[Exercise] Starting with the line that contains "leverage this approach..", reproduce each line through the end of the entries exactly as written.

Content revision data
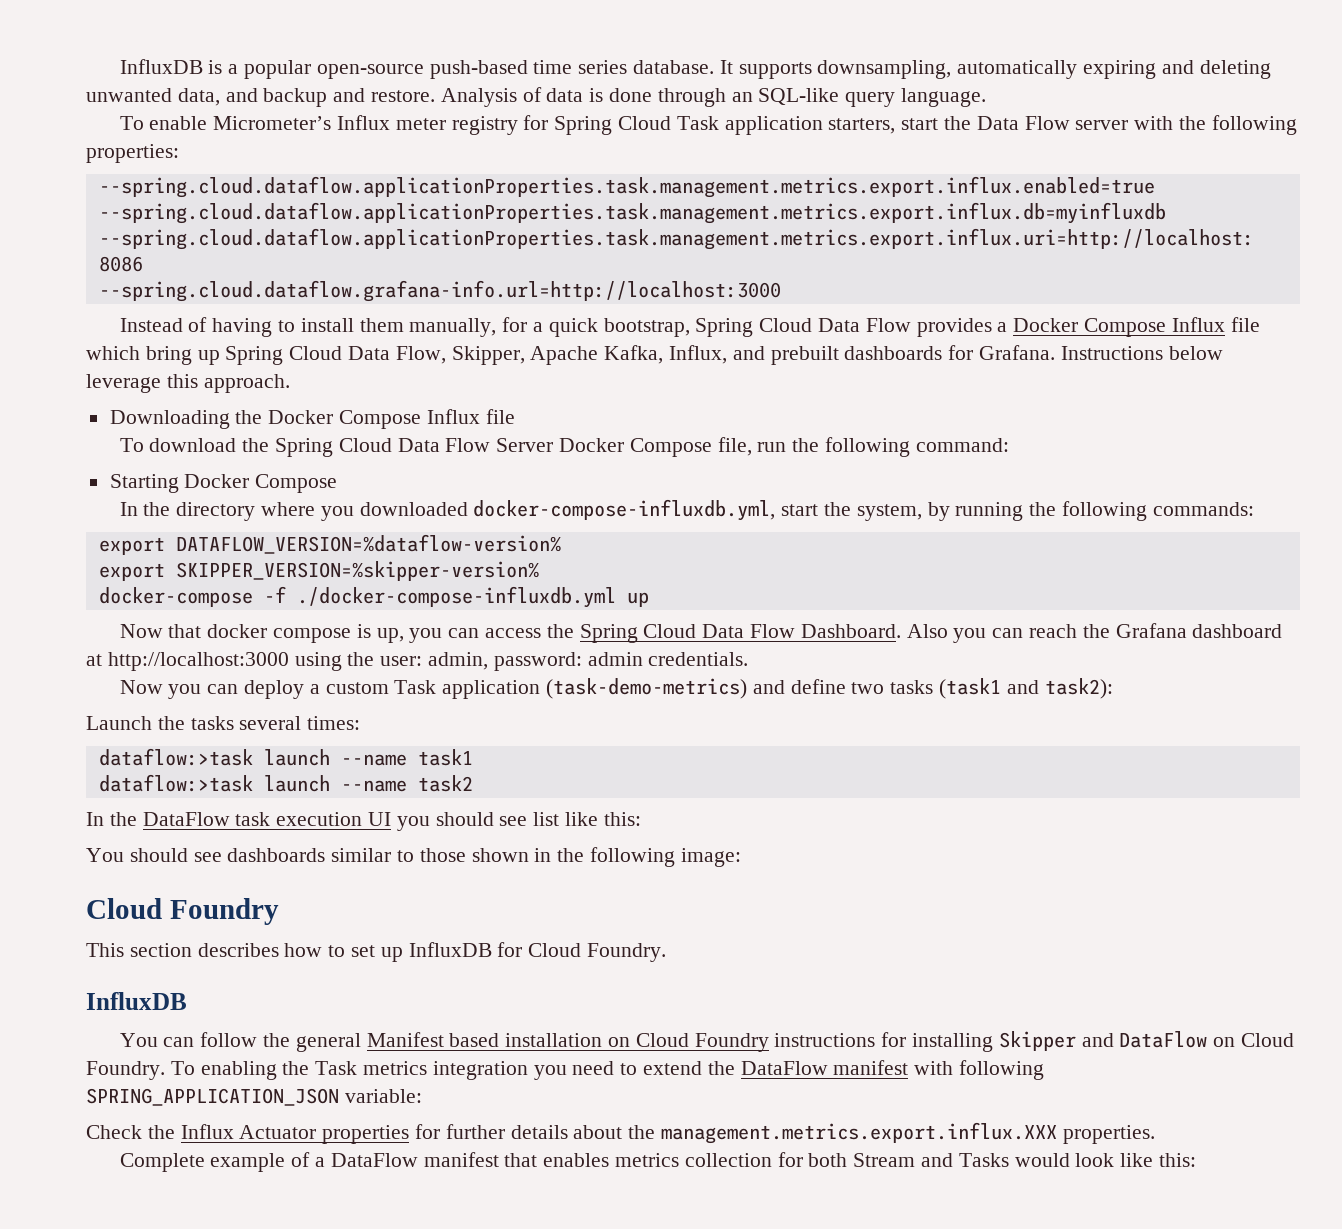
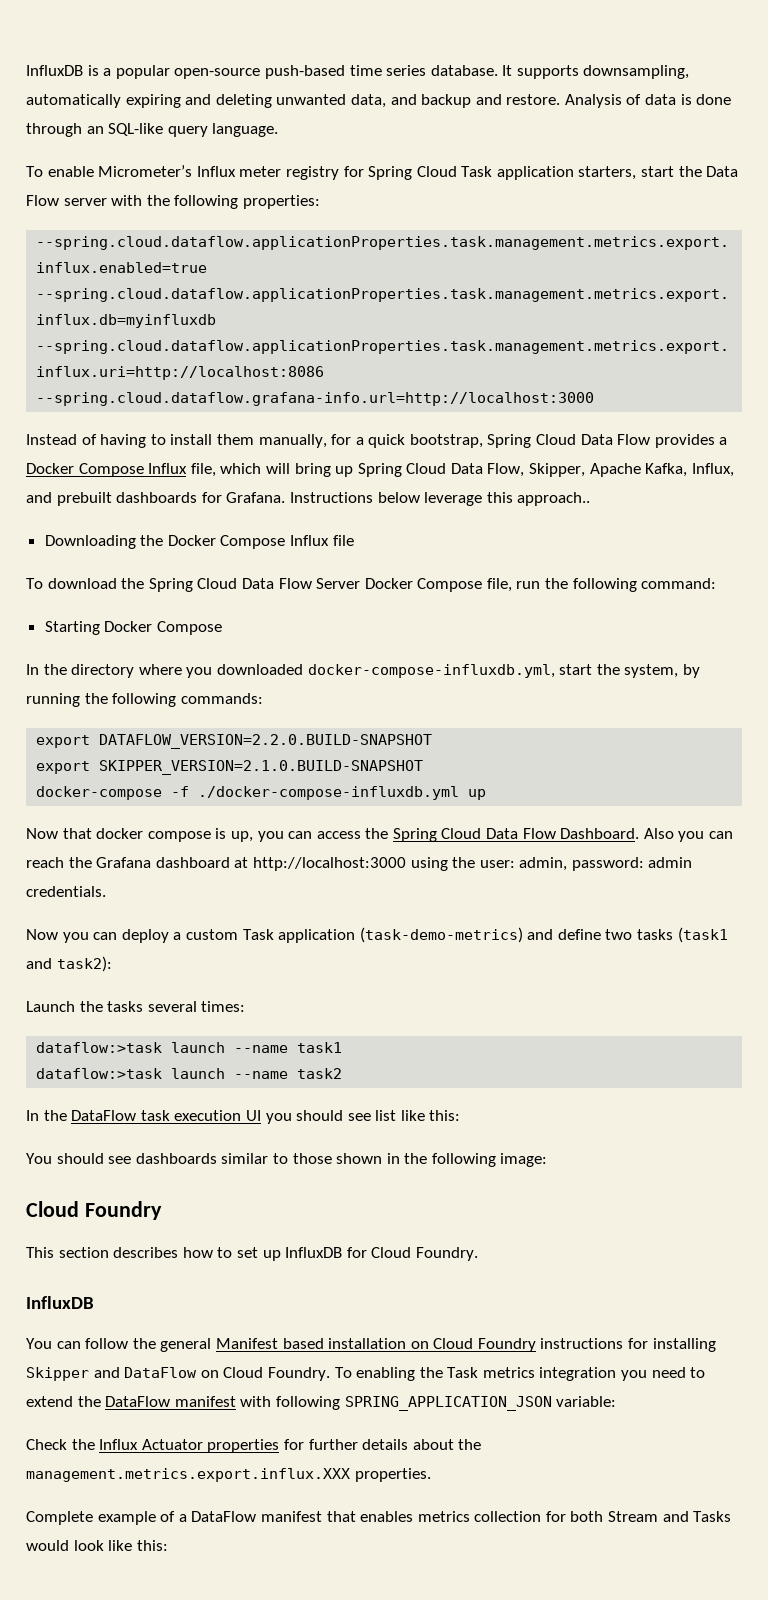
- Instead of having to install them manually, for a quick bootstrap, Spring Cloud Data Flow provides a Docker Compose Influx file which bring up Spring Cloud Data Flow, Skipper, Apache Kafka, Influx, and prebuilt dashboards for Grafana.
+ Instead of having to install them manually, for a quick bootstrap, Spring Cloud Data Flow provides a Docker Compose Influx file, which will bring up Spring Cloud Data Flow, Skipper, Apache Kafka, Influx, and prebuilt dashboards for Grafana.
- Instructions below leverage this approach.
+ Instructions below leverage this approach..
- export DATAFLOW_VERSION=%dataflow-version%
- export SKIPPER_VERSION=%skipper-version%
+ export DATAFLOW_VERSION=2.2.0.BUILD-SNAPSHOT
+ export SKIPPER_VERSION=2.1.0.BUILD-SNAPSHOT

[Result]
+ Instructions below leverage this approach..
- export DATAFLOW_VERSION=%dataflow-version%
- export SKIPPER_VERSION=%skipper-version%
+ export DATAFLOW_VERSION=2.2.0.BUILD-SNAPSHOT
+ export SKIPPER_VERSION=2.1.0.BUILD-SNAPSHOT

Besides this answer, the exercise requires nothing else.